◆ **Given records**
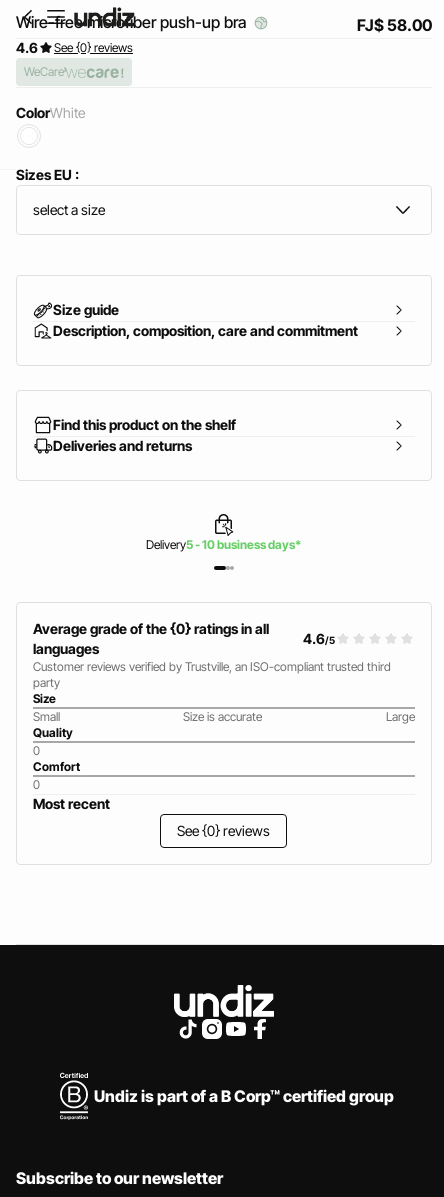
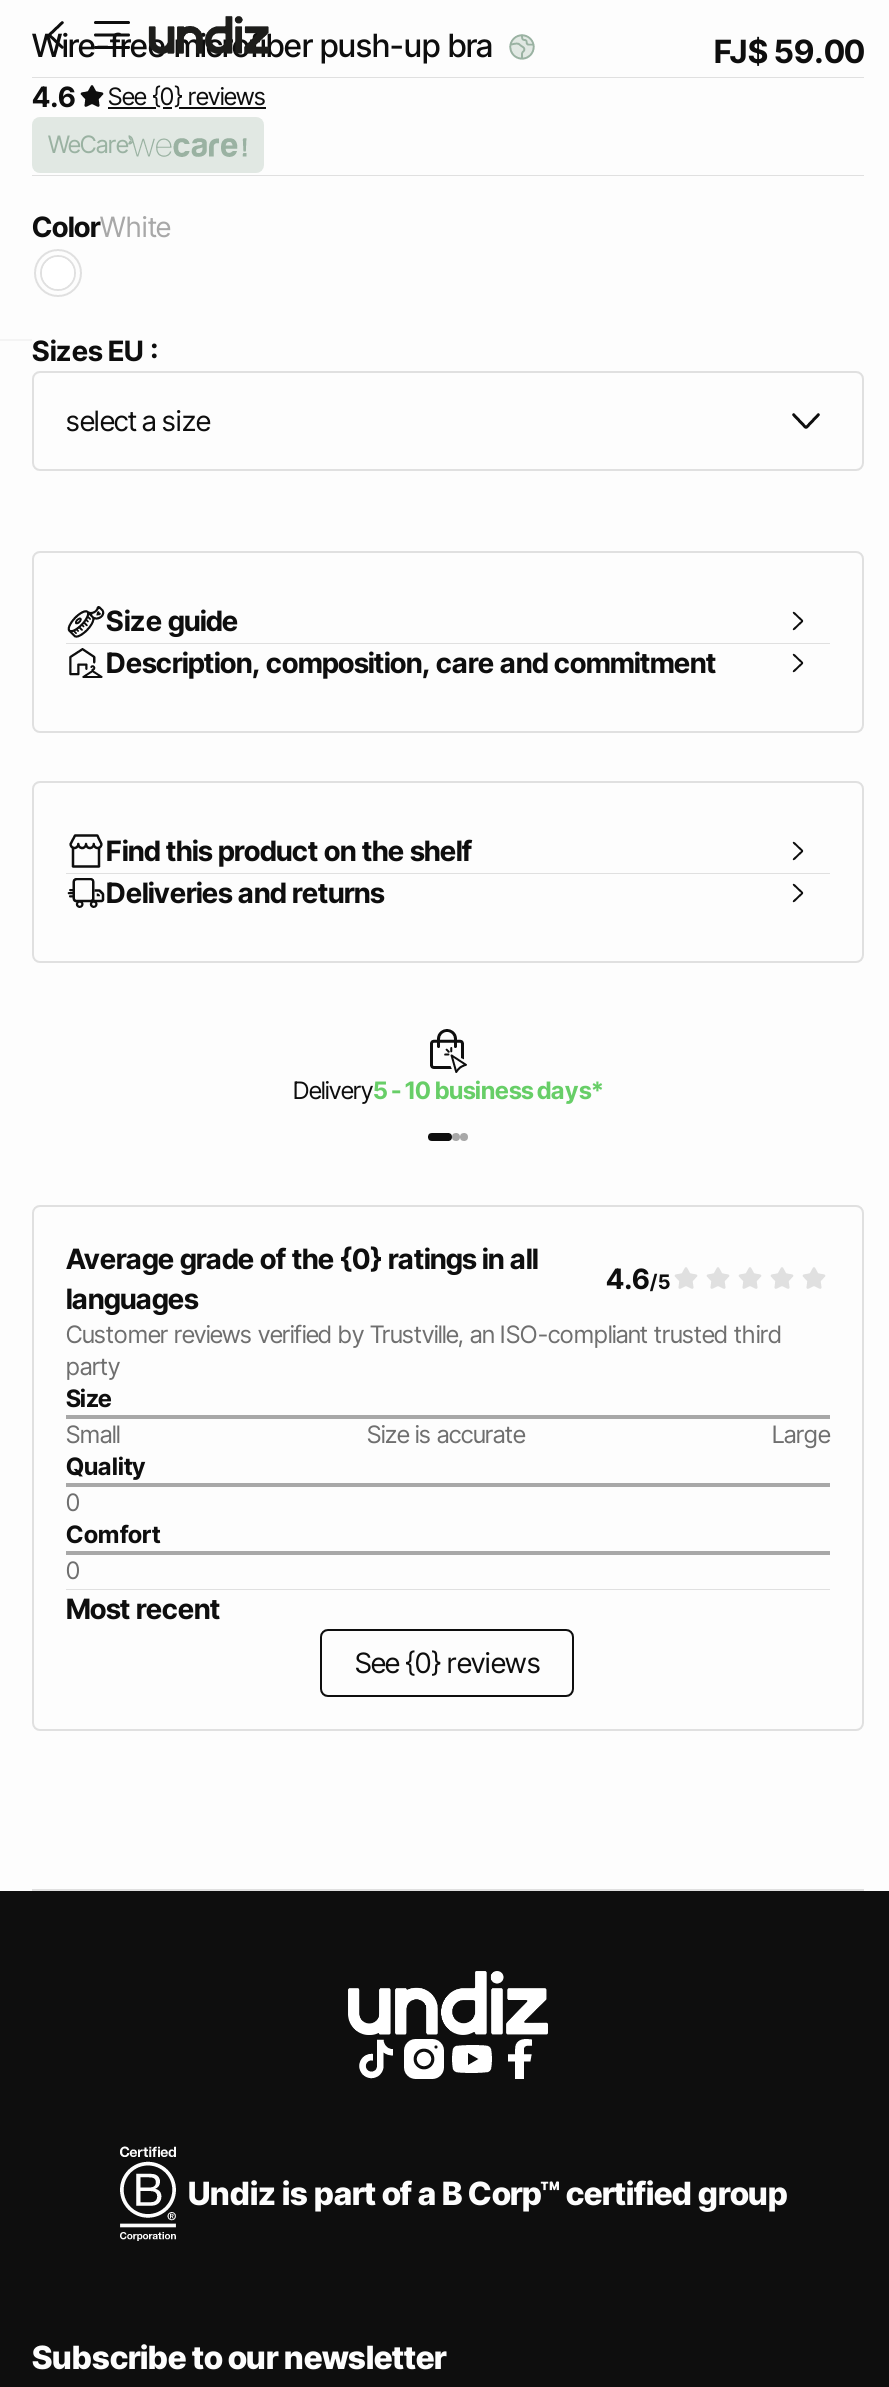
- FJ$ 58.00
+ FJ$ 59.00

---

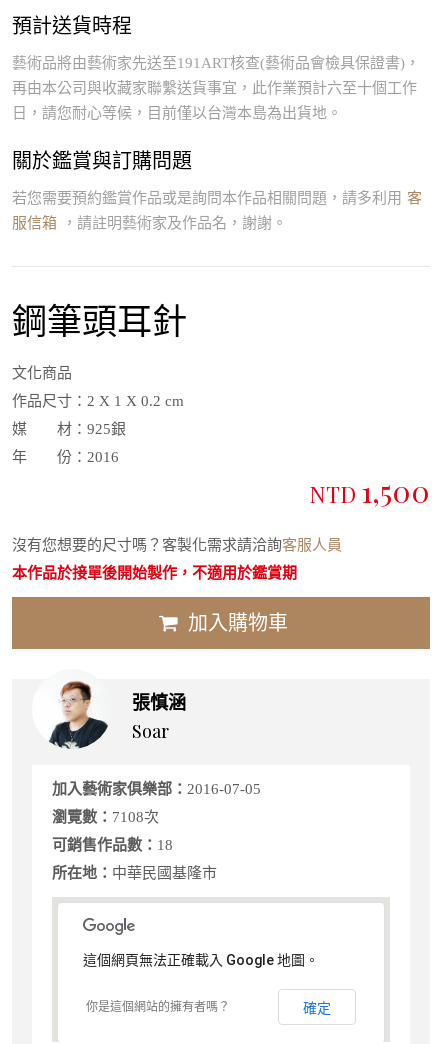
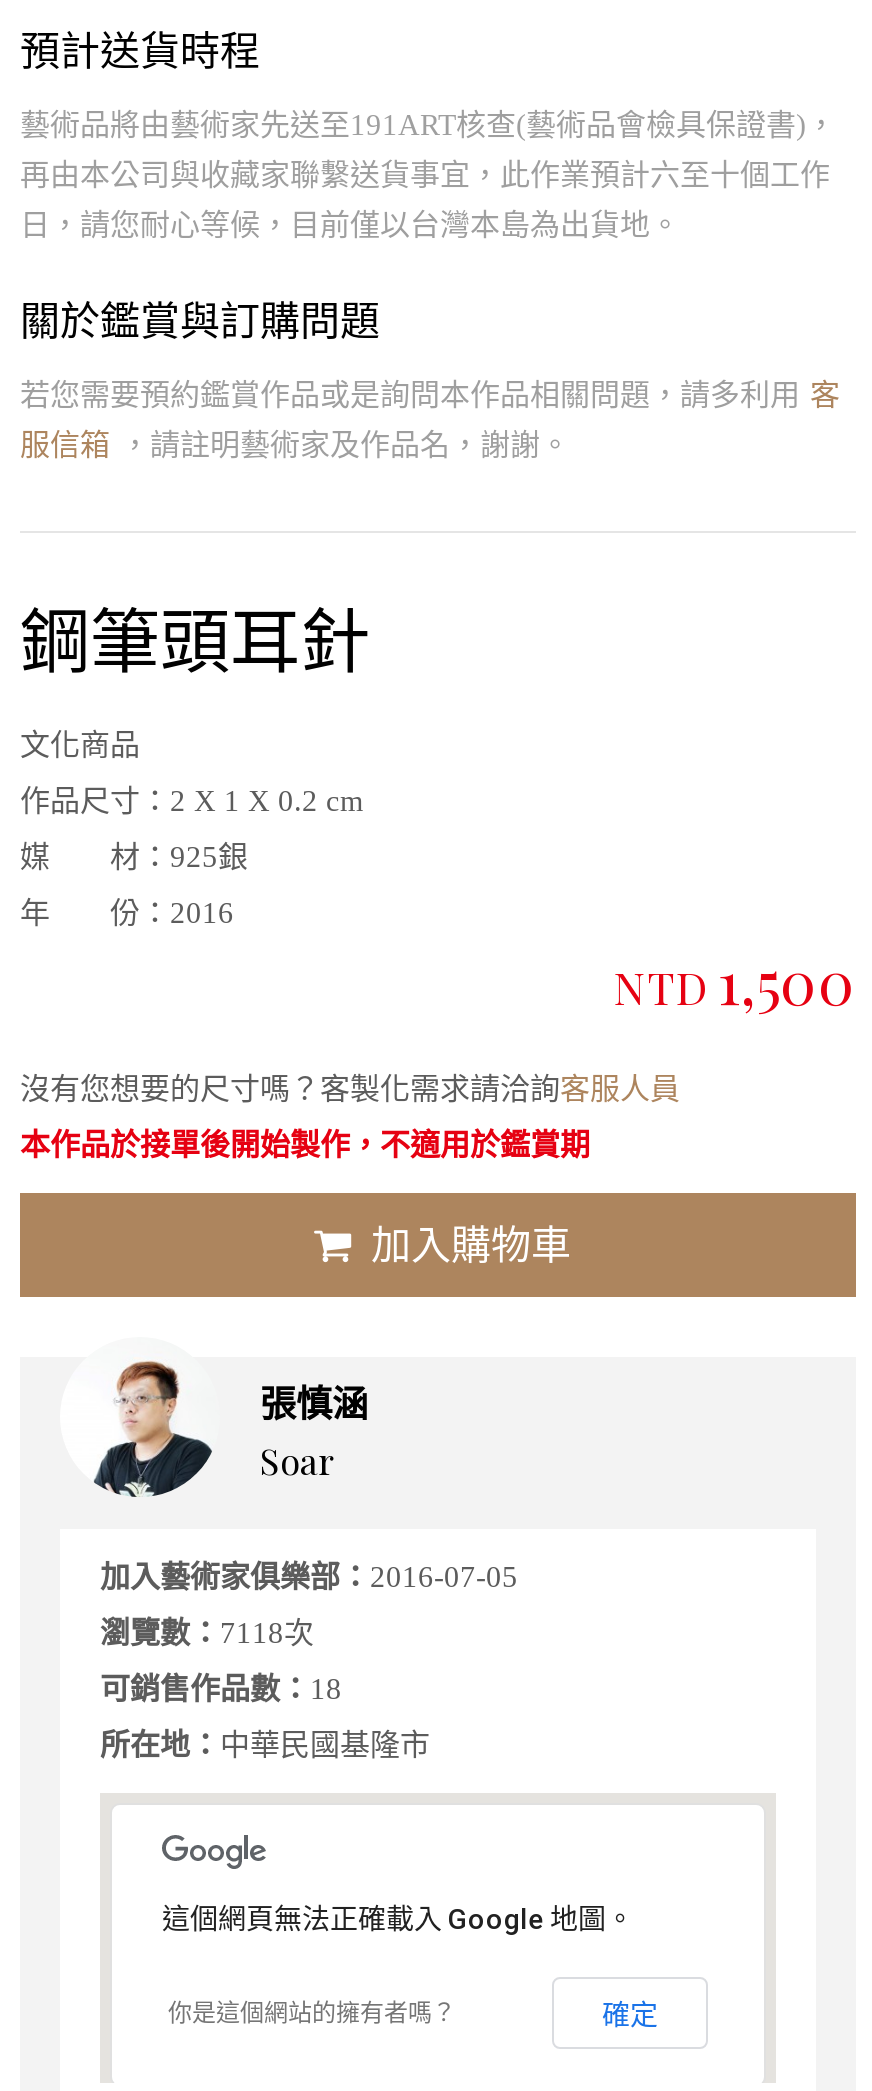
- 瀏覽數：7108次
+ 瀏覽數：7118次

---

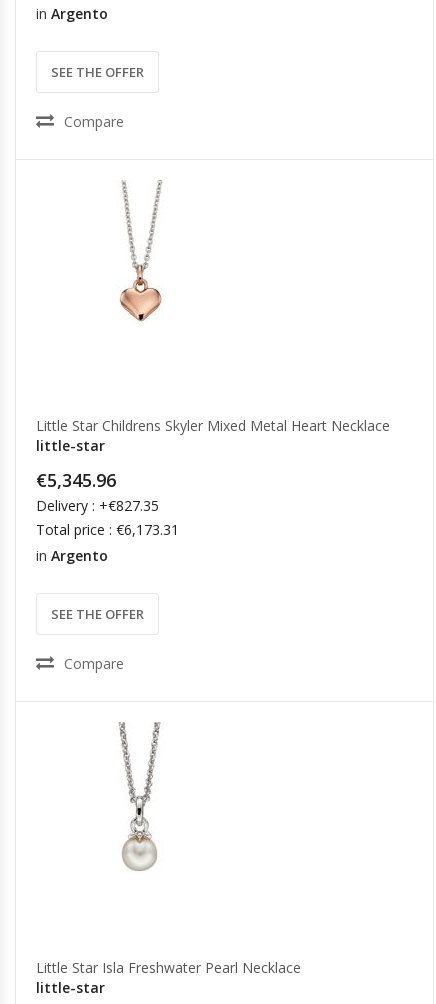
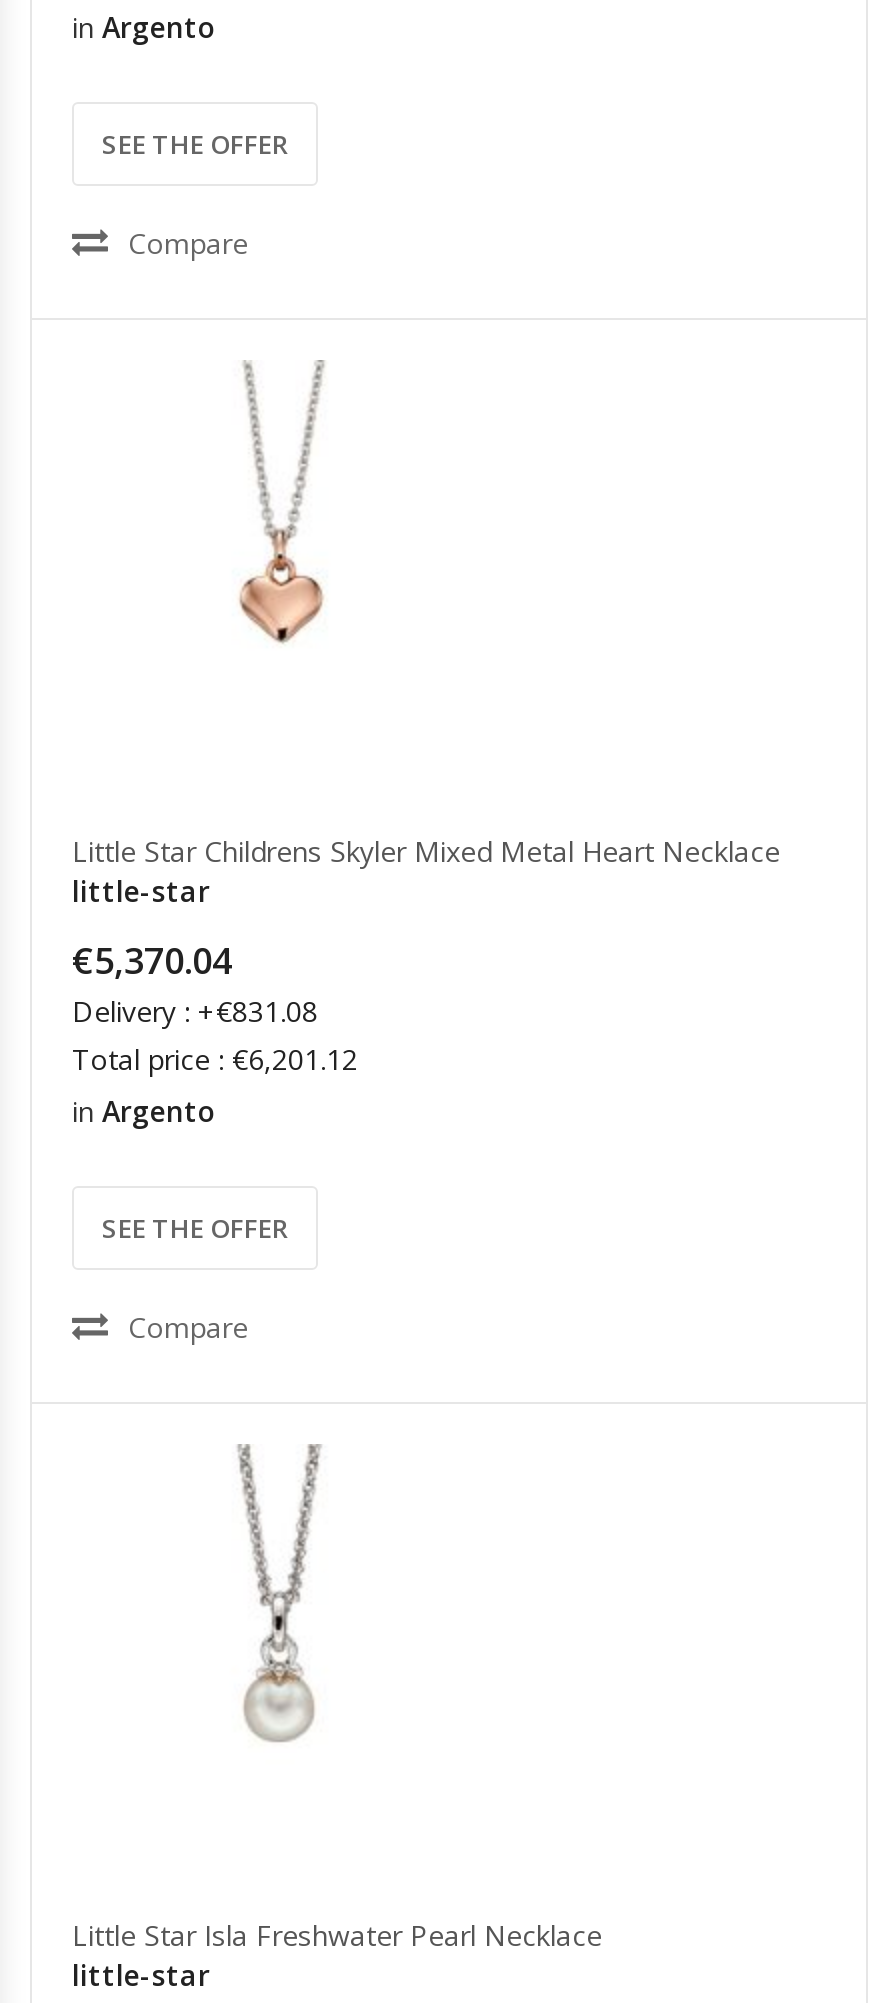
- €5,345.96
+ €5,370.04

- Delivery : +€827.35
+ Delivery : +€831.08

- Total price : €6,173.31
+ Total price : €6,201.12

◆ **Task to complete**
Copy out the lines above exactly, beginning at the one that contains "Delivery : +€831.08" and ending at the one that contains "price : €6,201.12".

◆ **Answer to the exercise**
+ Delivery : +€831.08

- Total price : €6,173.31
+ Total price : €6,201.12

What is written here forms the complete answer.